New York State Bar Association President David P. Miranda, who was formally inaugurated on Saturday during a meeting of the Association’s House of Delegates in Cooperstown, called on the state government and the legal community to do more to close “the justice gap.”
Moments after former New York State Chief Judge Judith S. Kaye administered the ceremonial oath of office, Miranda reminded House members of the concluding words of the Pledge of Allegiance that they had recited earlier that morning.
“Those last words of that pledge are: ‘with liberty and justice for all,’” he said. “Our Association gives life to these words. Everything we do from our legislative agenda, to the hours we put into our substantive reports, to the hard work in our sections and committees, to the debate in this great House about how we can better this great state of ours, we give life to these words.”
Miranda commended attorneys, law firms and legal service organizations for providing pro bono legal services to the poor and underserved. As an example, he cited efforts of 7,000 attorneys who have donated 1.3 million hours of pro bono services through the Association’s Empire State Counsel program since 2007.
“Despite our effort, the unmet need for legal services in our state continues to grow. There’s a gap, a justice gap. Our state can do better and our Association can do more—because when the poorest among us are provided access to justice, we are all served better,” he said.
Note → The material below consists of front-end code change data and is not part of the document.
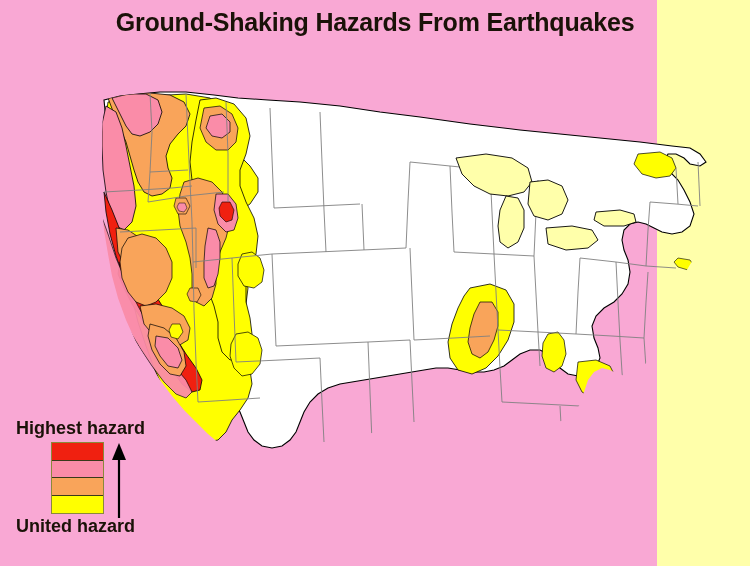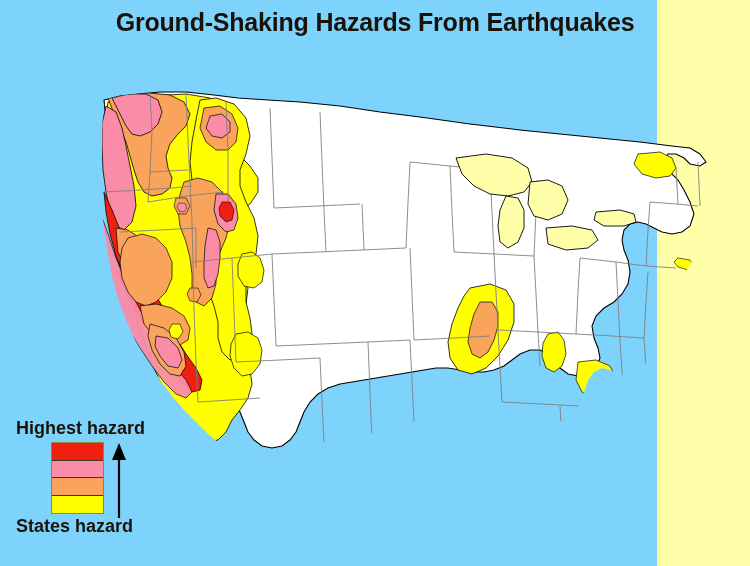--- a/index.html
+++ b/index.html
@@ -19,7 +19,7 @@
     left: 0; top: 0;
     width: 657px;
     height: 566px;
-    background: #7dd3fc;
+    background: #f9a8d4;
   }
   .title-block {
     position: absolute;

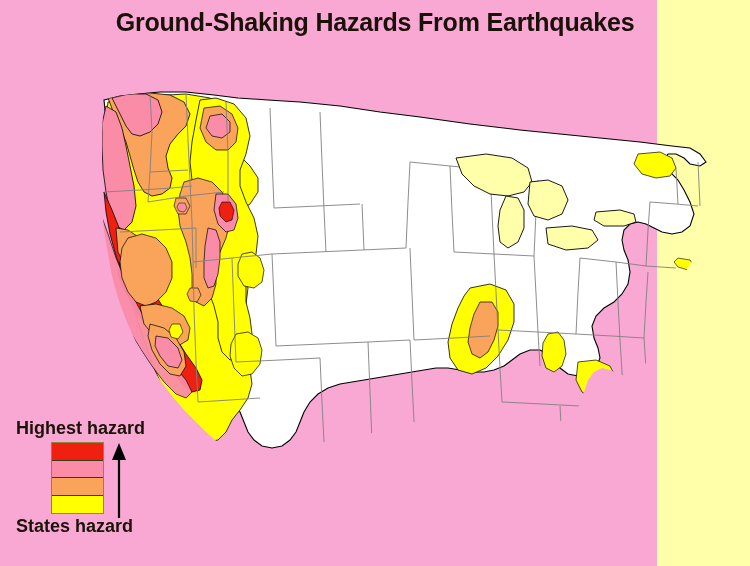--- a/index.html
+++ b/index.html
@@ -327,7 +327,7 @@
       <polygon points="15,3 22,20 8,20" fill="#000000"></polygon>
     </svg>
 
-    <div class="legend-label bottom">States hazard</div>
+    <div class="legend-label bottom">United hazard</div>
   </div>
 
 </div>

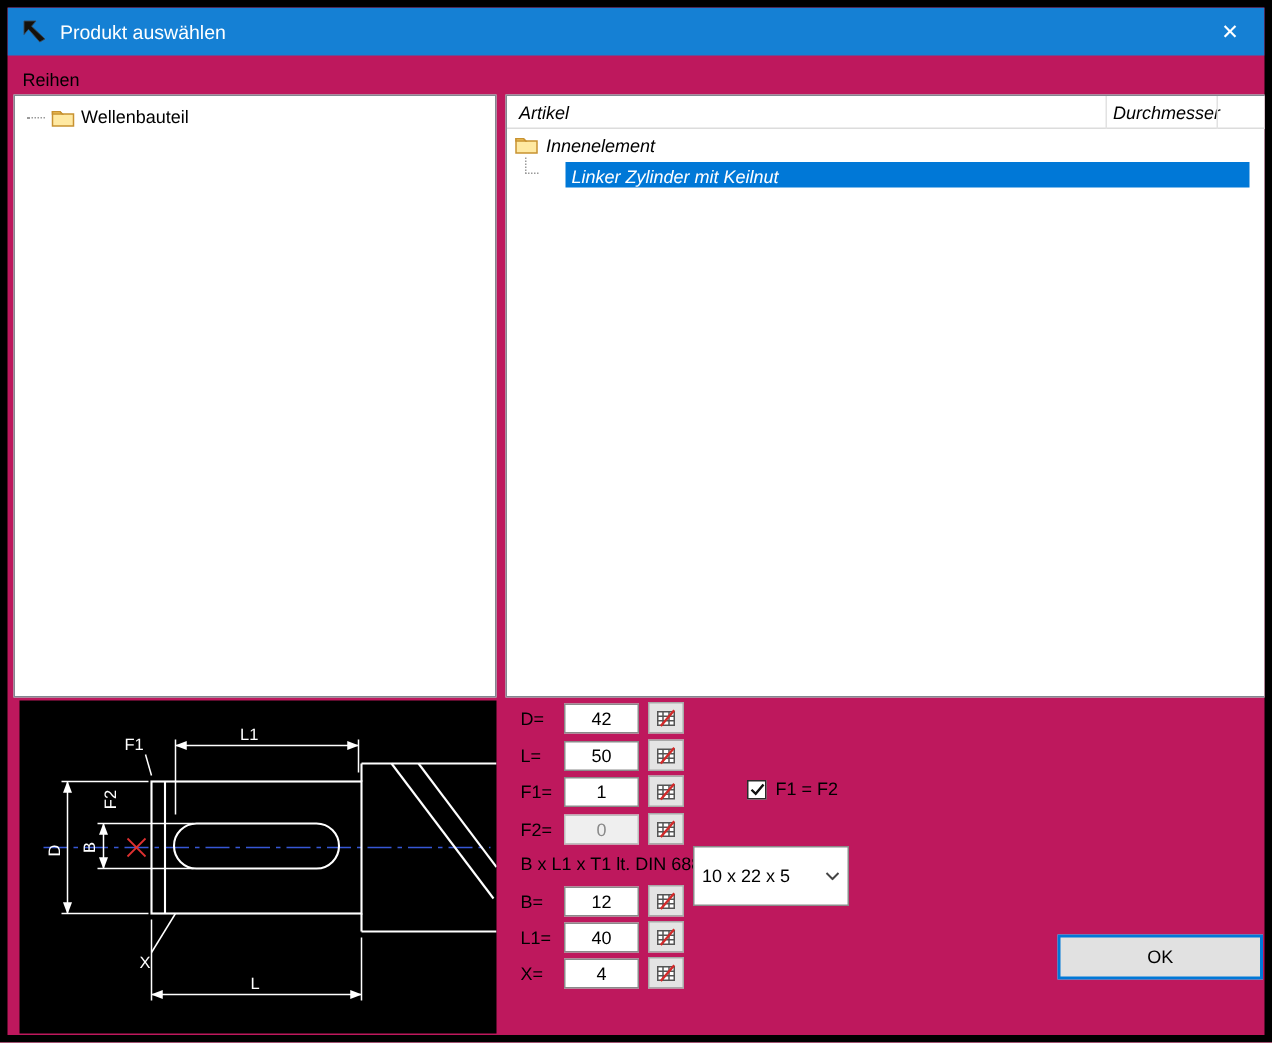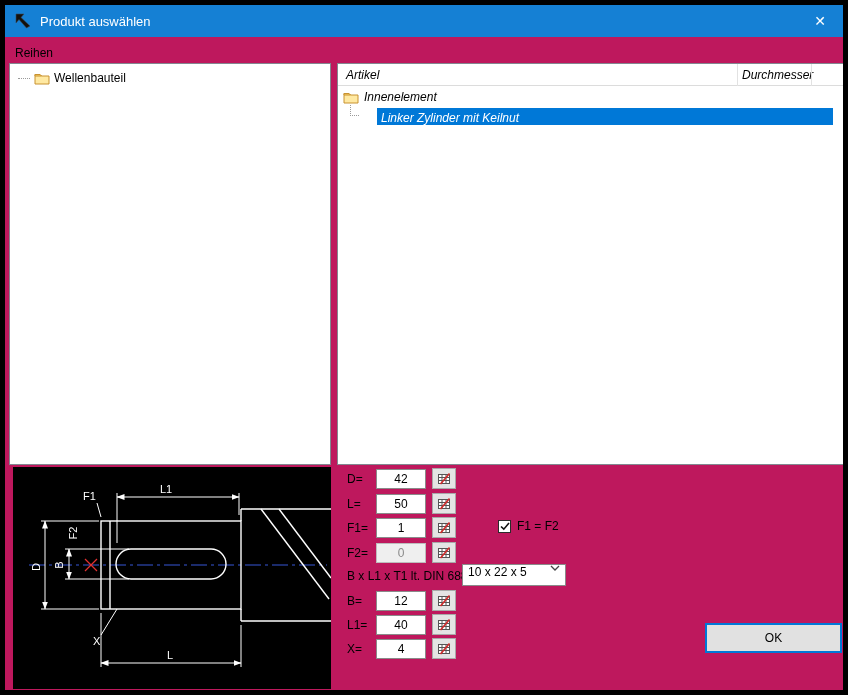--- a/index.html
+++ b/index.html
@@ -35,7 +35,7 @@
   .hdr-div { position: absolute; top: 0; width: 1px; height: 22px; background: #e2e2e2; }
   .hdr-div1 { left: 399px; } .hdr-div2 { left: 473px; }
 
-  .folder-row { position: absolute; left: 5px; top: 26px; display: flex; align-items: flex-end; gap: 5px; }
+  .folder-row { position: absolute; left: 5px; top: 26px; display: flex; align-items: flex-start; gap: 5px; }
   .child-connector { position: absolute; left: 12px; top: 41px; width: 9px; height: 11px;
                      border-left: 1px dotted #9a9a9a; border-bottom: 1px dotted #9a9a9a; }
   .selected-row { position: absolute; left: 21px; top: 44px; width: 456px; height: 17px;

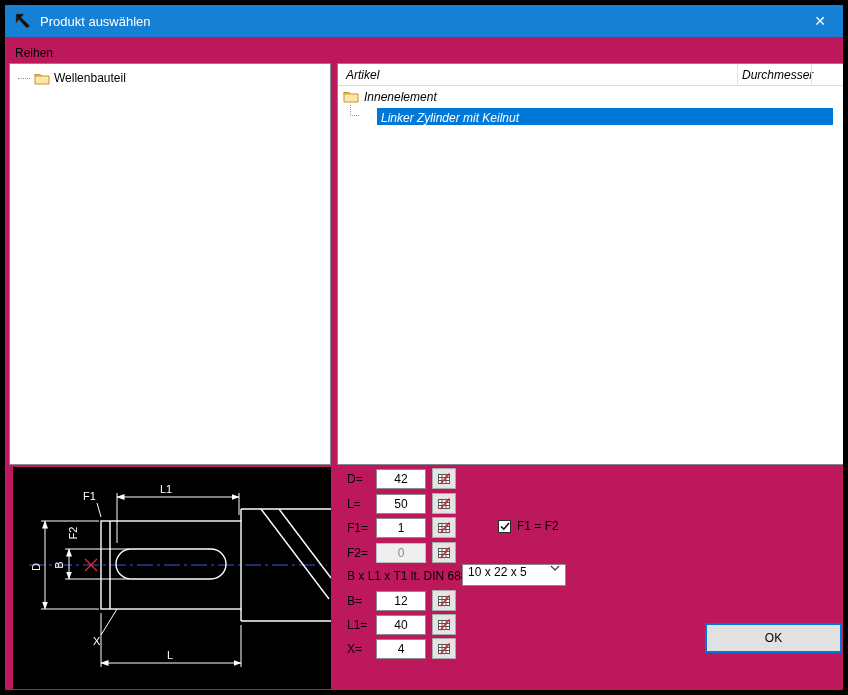--- a/index.html
+++ b/index.html
@@ -59,8 +59,8 @@
               display: flex; align-items: center; justify-content: center; }
 
   .din-label { position: absolute; left: 342px; top: 564px; }
-  .combo { position: absolute; left: 457px; top: 559px; width: 104px; height: 22px;
-           border: 1px solid #8a8a8a; background: #fff; display: flex; align-items: flex-start;
+  .combo { position: absolute; left: 457px; top: 559px; width: 104px; height: 40px;
+           border: 1px solid #8a8a8a; background: #fff; display: flex; align-items: center;
            padding: 0 5px; gap: 4px; }
   .combo-value { flex: 1; }
 

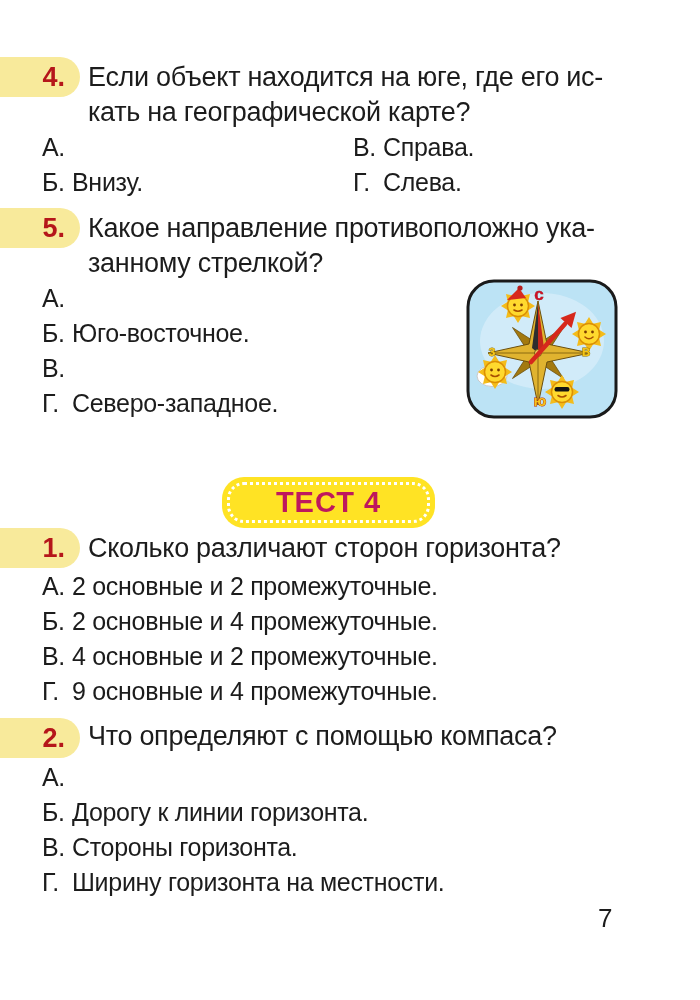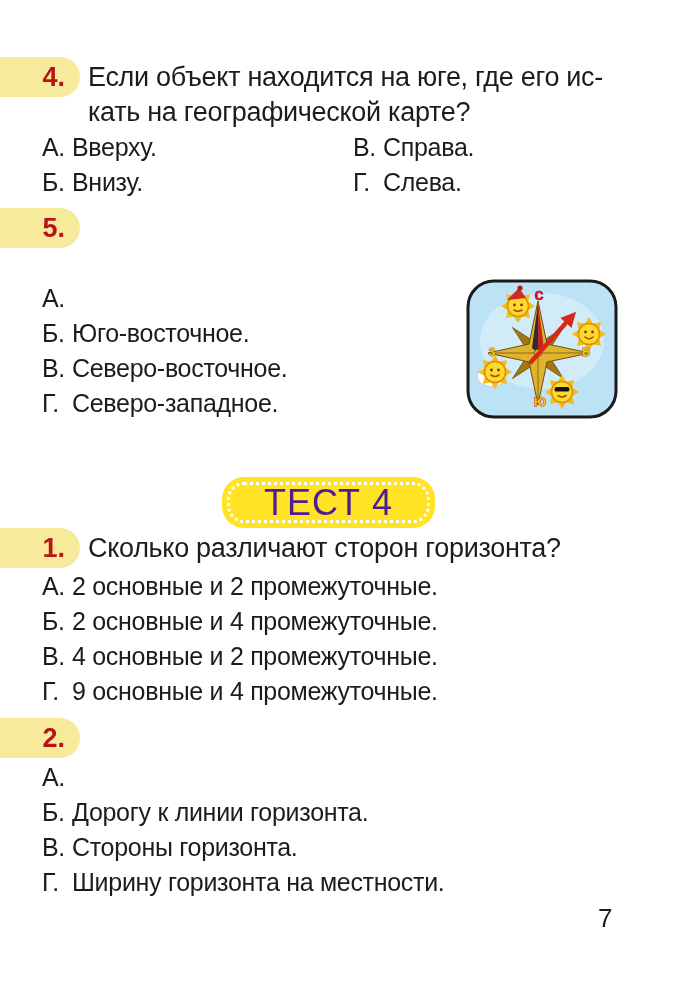--- a/index.html
+++ b/index.html
@@ -69,7 +69,6 @@
   <div class="opts opts-grid" style="top:130px; width:600px">
     <div class="opt">
       <span class="letter">А.</span>
-      <span>Вверху.</span>
     </div>
     <div class="opt">
       <span class="letter">Б.</span>

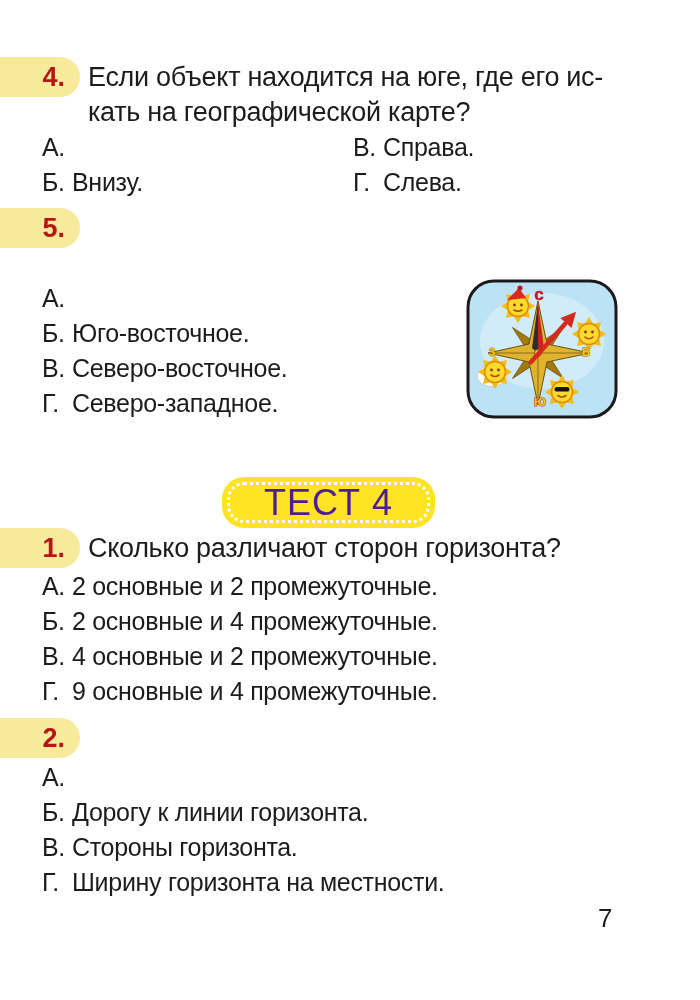--- a/index.html
+++ b/index.html
@@ -87,6 +87,8 @@
   <div class="pill" style="top:208px">
     <span class="qnum">5.</span>
   </div>
+  <div class="qtext" style="top:211px">Какое направление противоположно ука-
+занному стрелкой?</div>
   <div class="opts" style="top:281px">
     <div class="opt">
       <span class="letter">А.</span>

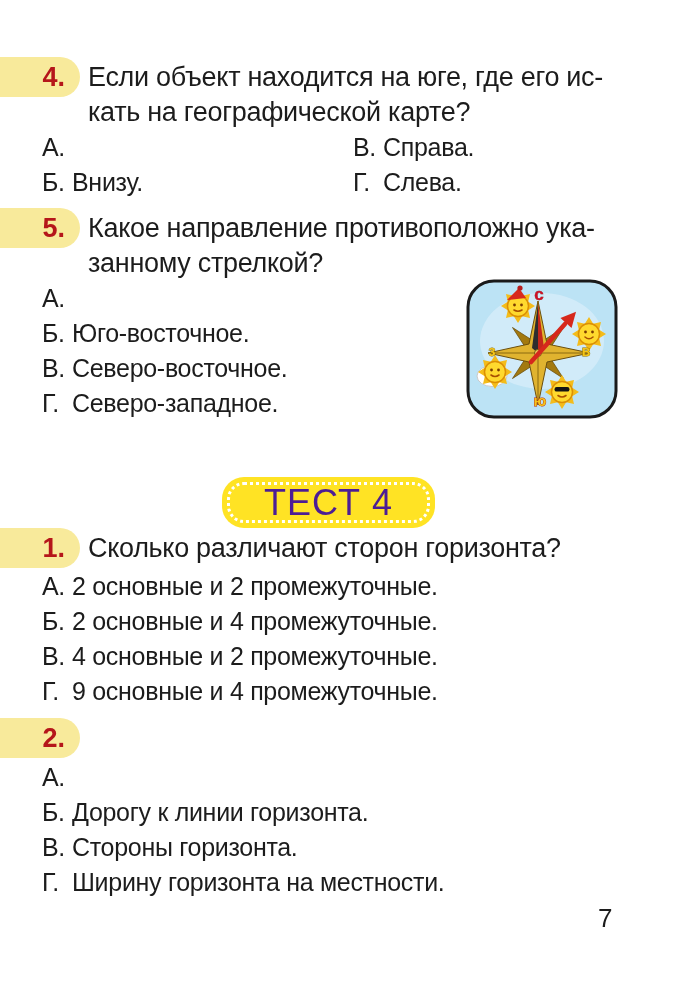--- a/index.html
+++ b/index.html
@@ -99,7 +99,6 @@
     </div>
     <div class="opt">
       <span class="letter">В.</span>
-      <span>Северо-восточное.</span>
     </div>
     <div class="opt">
       <span class="letter">Г.</span>

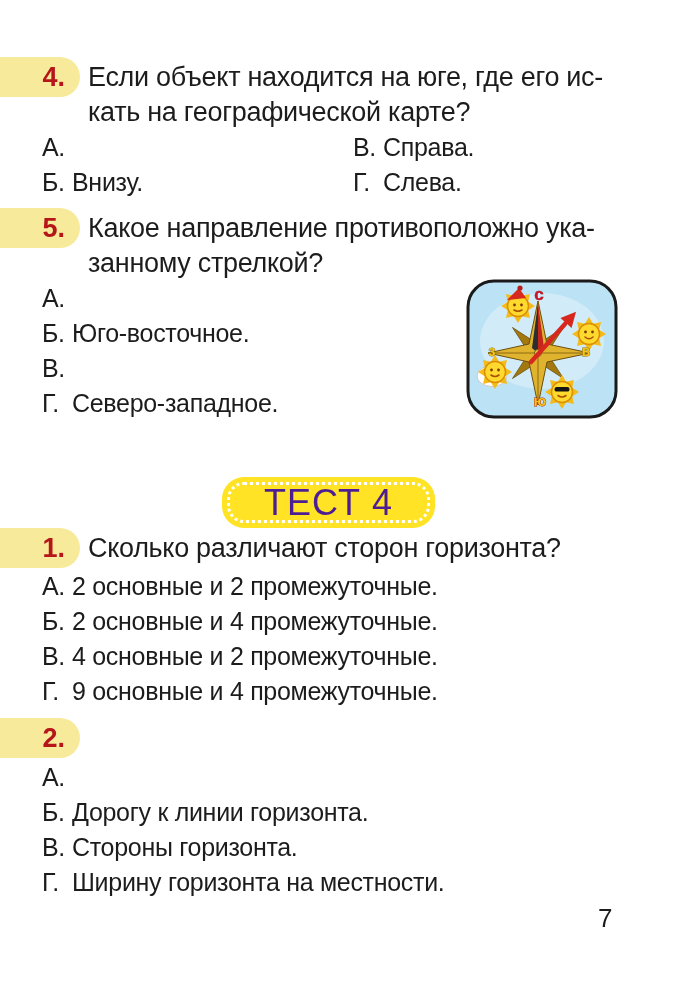--- a/index.html
+++ b/index.html
@@ -44,7 +44,7 @@
   .badge-label {
     position:absolute; left:0; top:0; width:100%; height:100%;
     display:flex; align-items:center; justify-content:center;
-    font-size:36px; font-weight:normal; letter-spacing:1px; color:#4c1d95;
+    font-size:29px; font-weight:bold; letter-spacing:1px; color:#be185d;
   }
   
   .compass { position:absolute; left:466px; top:279px; width:152px; height:140px; }

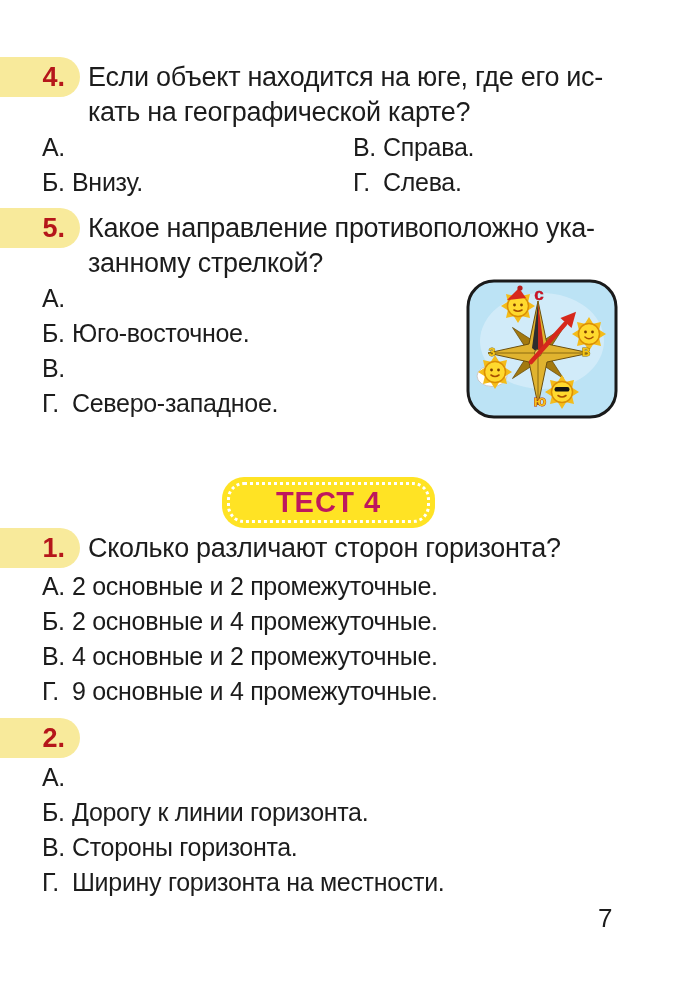--- a/index.html
+++ b/index.html
@@ -195,6 +195,7 @@
   <div class="pill" style="top:718px">
     <span class="qnum">2.</span>
   </div>
+  <div class="qtext" style="top:719px">Что определяют с помощью компаса?</div>
   <div class="opts" style="top:760px">
     <div class="opt">
       <span class="letter">А.</span>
Miranda announced the creation of a joint committee of the State Bar Association and The New York Bar Foundation, the charitable arm of the Association, to raise resources needed to begin to address the justice gap.
Former Chief Judge Kaye, who appointed Miranda to the New York State Commission on Public Access to the Court Records, was honored by the State Bar Association Saturday as a “trailblazer” among women attorneys.
She was the first woman to be appointed to the state Court of Appeals and the first to be named Chief Judge of the State of New York.
Miranda officially took office as president on June 1.
During his first three weeks, he traveled 8,000 miles for the Association, including trips to: Buffalo, where he attended meetings at Buffalo Law School and the Erie County Bar Association; London, where he represented the Association at ceremonies celebrating the Magna Carta, and met with representatives of the NYSBA International Section’s UK Chapter and with leaders of the Law Society of England and Wales; and Washington, D.C., where he sponsored the admission of 16 Association members to practice before the U.S. Supreme Court.
The 74,000-member New York State Bar Association is the largest voluntary state bar association in the nation. It was founded in 1876.